US lawmakers’ efforts to support global disease surveillance are not contagious…yet

An outside observer might get the idea that the US Congress is ignoring the international disease threat. Federal agencies have clearly indicated that these diseases pose a health threat and an economic and security risk to the country, but there is little evidence of a widespread push for better global disease surveillance around the world aside from the emergency earmarking of funds for (mostly domestic) influenza surveillance and the reshuffling of bureaucratic priorities within the government’s health-related agencies. In an effort to take the government’s commitment to a higher level (albeit still not commensurate with the threat), some lawmakers have introduced legislation aimed at improving disease surveillance around the world.

Senator Joe Biden (democrat from Delaware, and current aspirant for the democratic presidential nomination) along with co-sponsors Sen. Robert P. Casey, Jr. [PA], Sen. Chuck Hagel [NE], and Sen. Edward Kennedy [MA], introduced a bill titled “The Global Pathogen Surveillance Act” (S. 1687) to the Senate on June 25, 2007. The bill essentially requires that the United States provide funding and other support to bolster the infectious disease surveillance capacity in developing countries through: 1) direct monetary support of the World Health Organization’s efforts in the area, 2) earmarking scholarship support for foreign nationals to study in graduate programs in public health surveillance, laboratory science, and other related programs, 3) purchasing communication equipment for use by developing countries in support of disease surveillance, and 4) expand the programs and outreach of the already existing US HHS/CDC and DoD programs in other nations. The bill has been introduced in three separate congressional sessions—the first two times it failed to be introduced in the House of Representatives after being approved by the Senate Committee on Foreign Relations. See the original press release on the bill from Sen. Biden’s office here and the Congressional Budget Office’s (CBO) cost estimate for implementing the bill here.

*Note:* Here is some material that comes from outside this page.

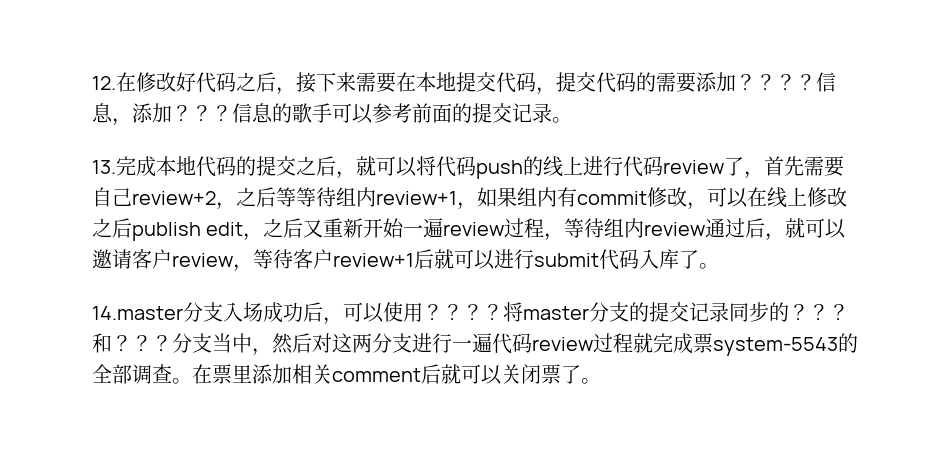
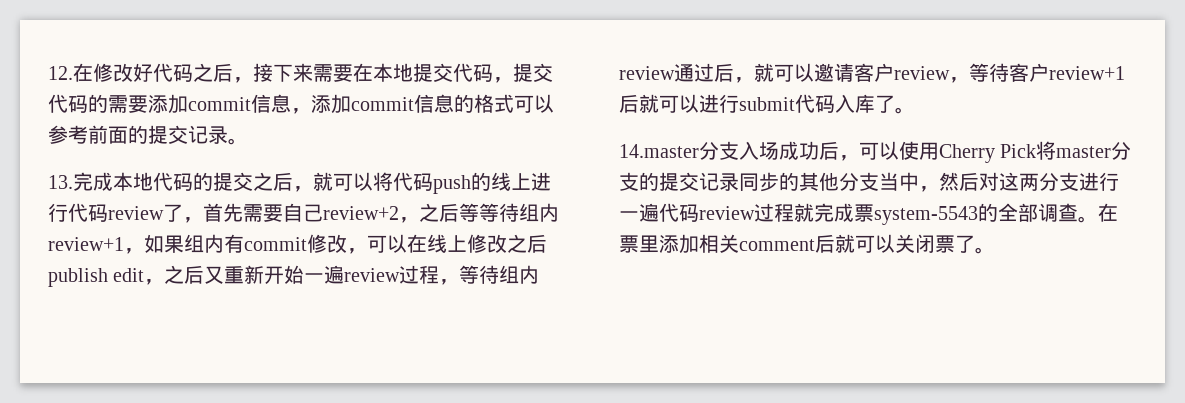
[736,74,816,91] ？？？？ -> [188,97,251,111] commit
[172,103,332,123] ？？？信息的歌手 -> [351,94,514,113] commit信息的格式
[423,304,503,321] ？？？？ -> [939,144,1037,163] Cherry Pick
[789,304,849,321] [92,333,172,353] ？？？和？？？ -> [799,172,839,191] 其他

Another bill (which tangentially overlaps the other bill) is the “Wildlife GAINS act” (S. 1246, H.R. 1405) introduced in the Senate in March of this year by Joe Lieberman, Sen. Daniel Akaka [D-HI], Sen. Jeff Bingaman [D-NM], and Sen. Samuel Brownback [R-KS] and introduced in the House by Rep. Rosa DeLauro [D-CT]. The bill seeks to “establish and maintain a wildlife global animal information network for surveillance internationally to combat the growing threat of emerging diseases that involve wild animals, such as bird flu.” Currently the bill is sitting with the House Subcommittee on Horticulture and Organic Agriculture and the Senate Committee on Health, Education, Labor, and Pensions without having been voted on. This bill is itself a re-working of a previous proposal (“The Global Network for Avian Influenza Surveillance Act”) that failed to get a full House vote during the previous congressional session. The CBO cost estimate for Wildlife GAINS can be seen here.

Making law is cumbersome and time-consuming, and many factors can determine success and failure. Still, the main culprit behind the inability to turn these bills into law can be probably attributed to a lack of popular understanding of their importance to protect US public health. As with so many other preventative, “global good” measures, investing in a longer-term solution comes at the expense of immediate political pressures. Probably it will take a serious health emergency to shock the public out of complacency, but hopefully these bills (or something like them) will be move beyond the subcommittee rooms of the capital and into become law before that occurs.